==== Data excerpts
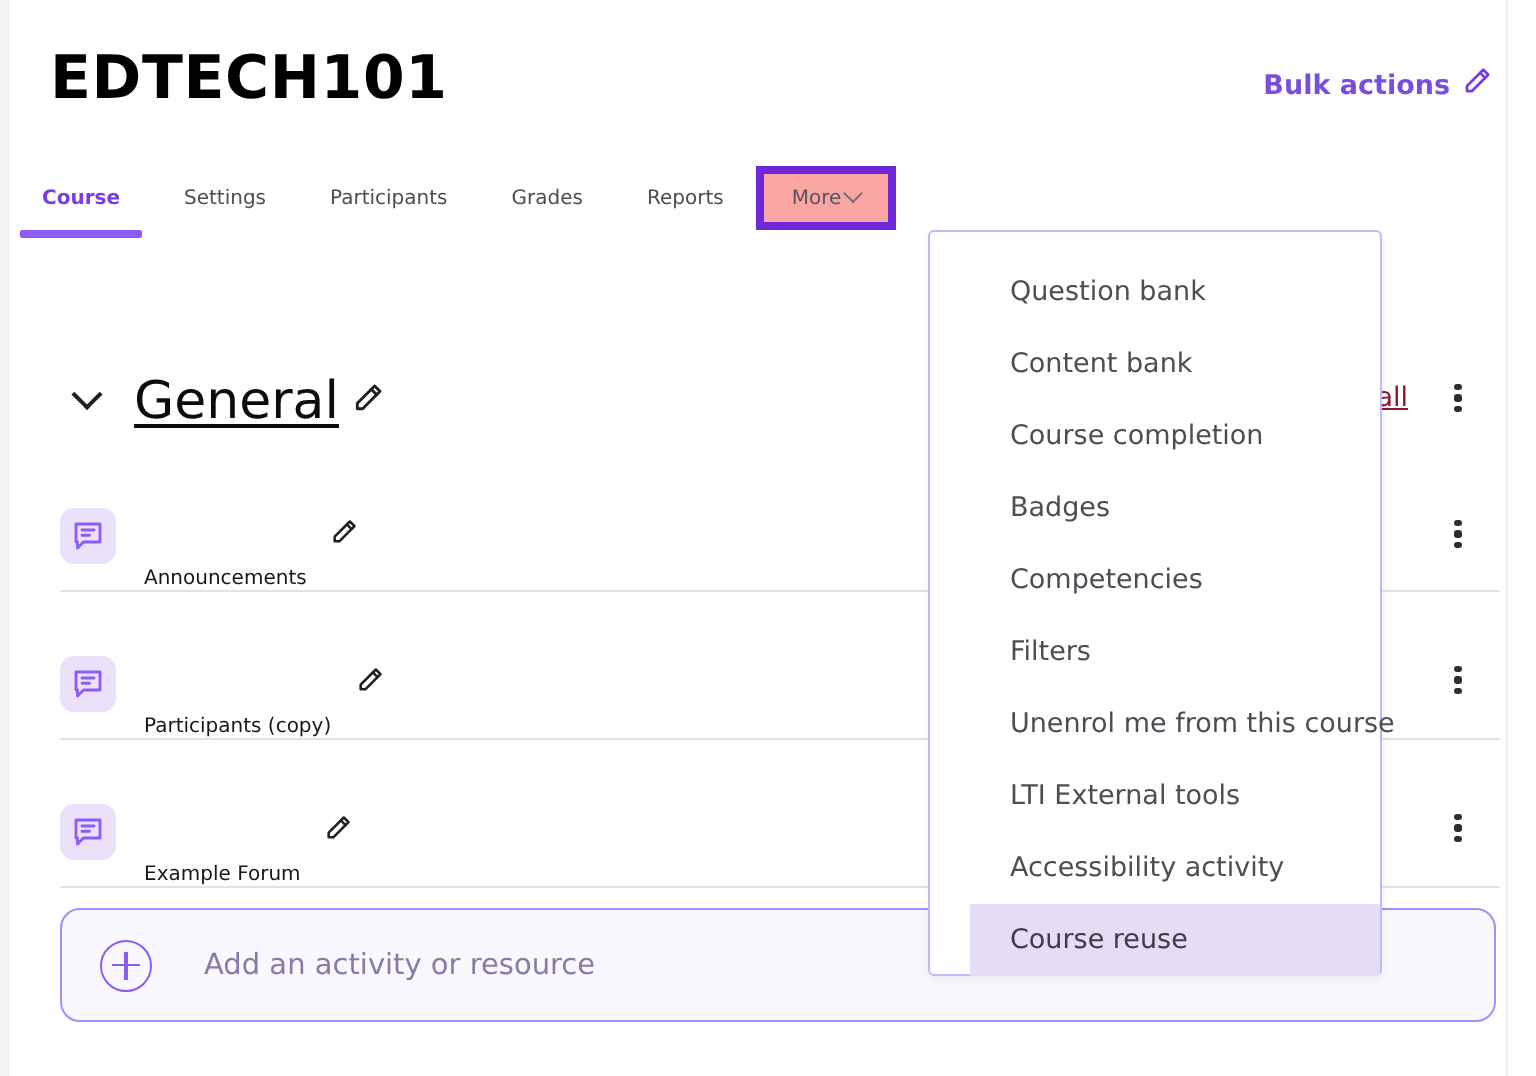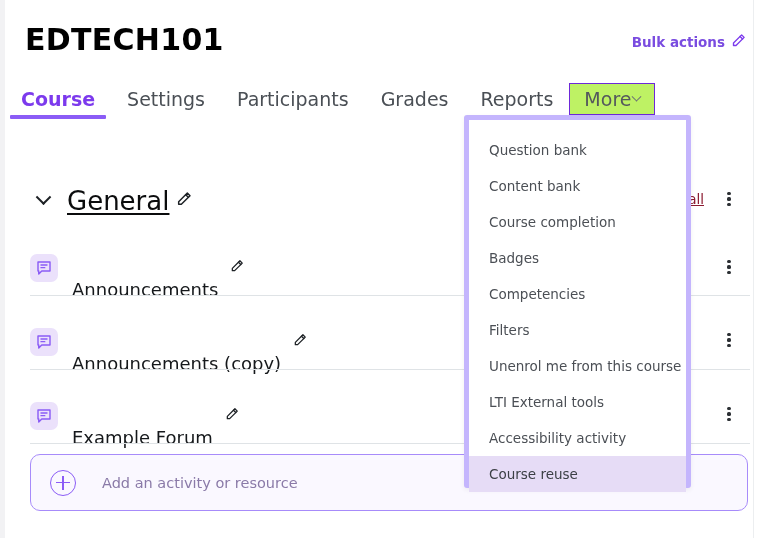"Course" .tab { font-size: 19px -> 10px }
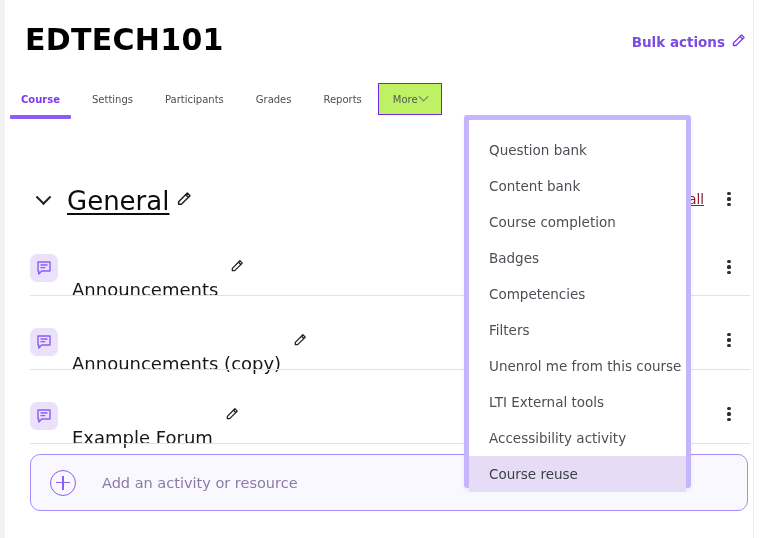"More" .tab.more-tab { background: #bef264 -> #fca5a5; border: 1px solid #6d28d9 -> 4px solid #6d28d9 }
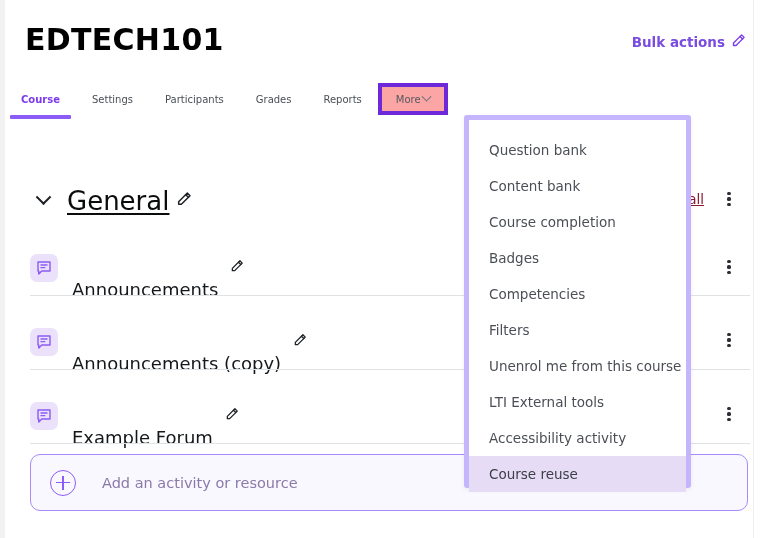"Question bank" .dropdown { border: 5px solid #c4b5fd -> 1px solid #c4b5fd; padding-left: none -> 20px }
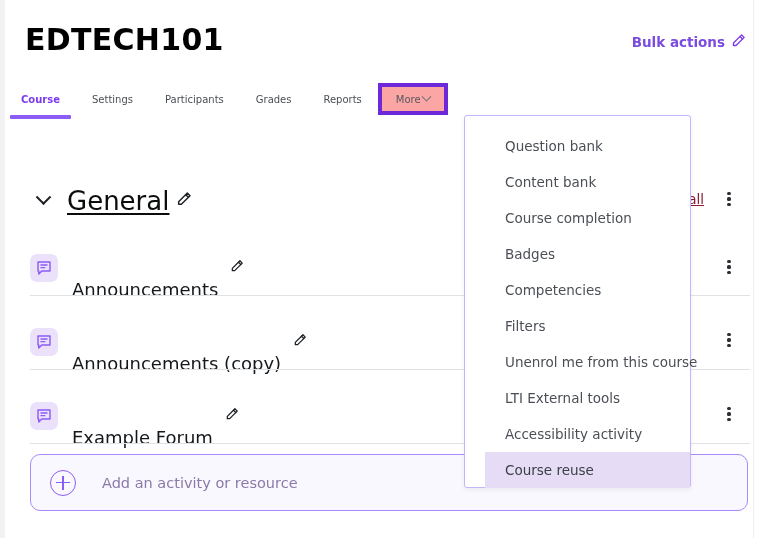"Announcements" .act-name { font-size: 18px -> 10px }
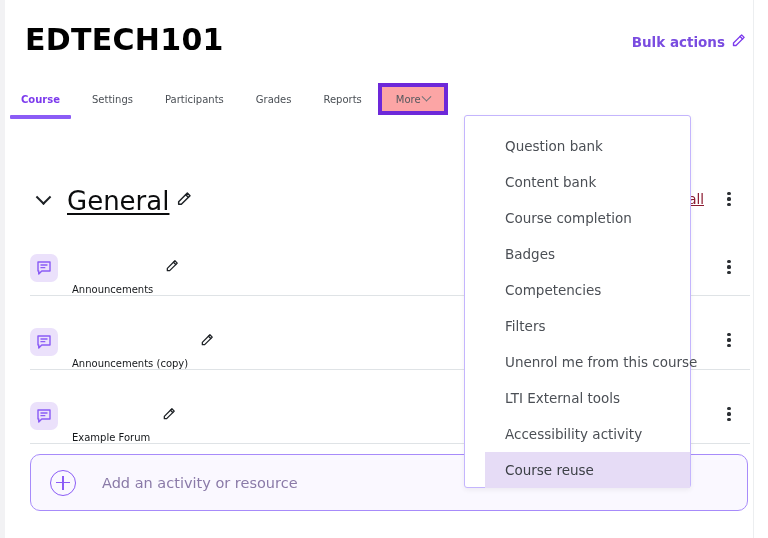"Announcements (copy)" span.act-name { text: Announcements -> Participants }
========
The answer must be an exact copy of the lines from the start of the records above through the line containing "font-size: 18px ->", with no pictures in it.

"Course" .tab { font-size: 19px -> 10px }
"More" .tab.more-tab { background: #bef264 -> #fca5a5; border: 1px solid #6d28d9 -> 4px solid #6d28d9 }
"Question bank" .dropdown { border: 5px solid #c4b5fd -> 1px solid #c4b5fd; padding-left: none -> 20px }
"Announcements" .act-name { font-size: 18px -> 10px }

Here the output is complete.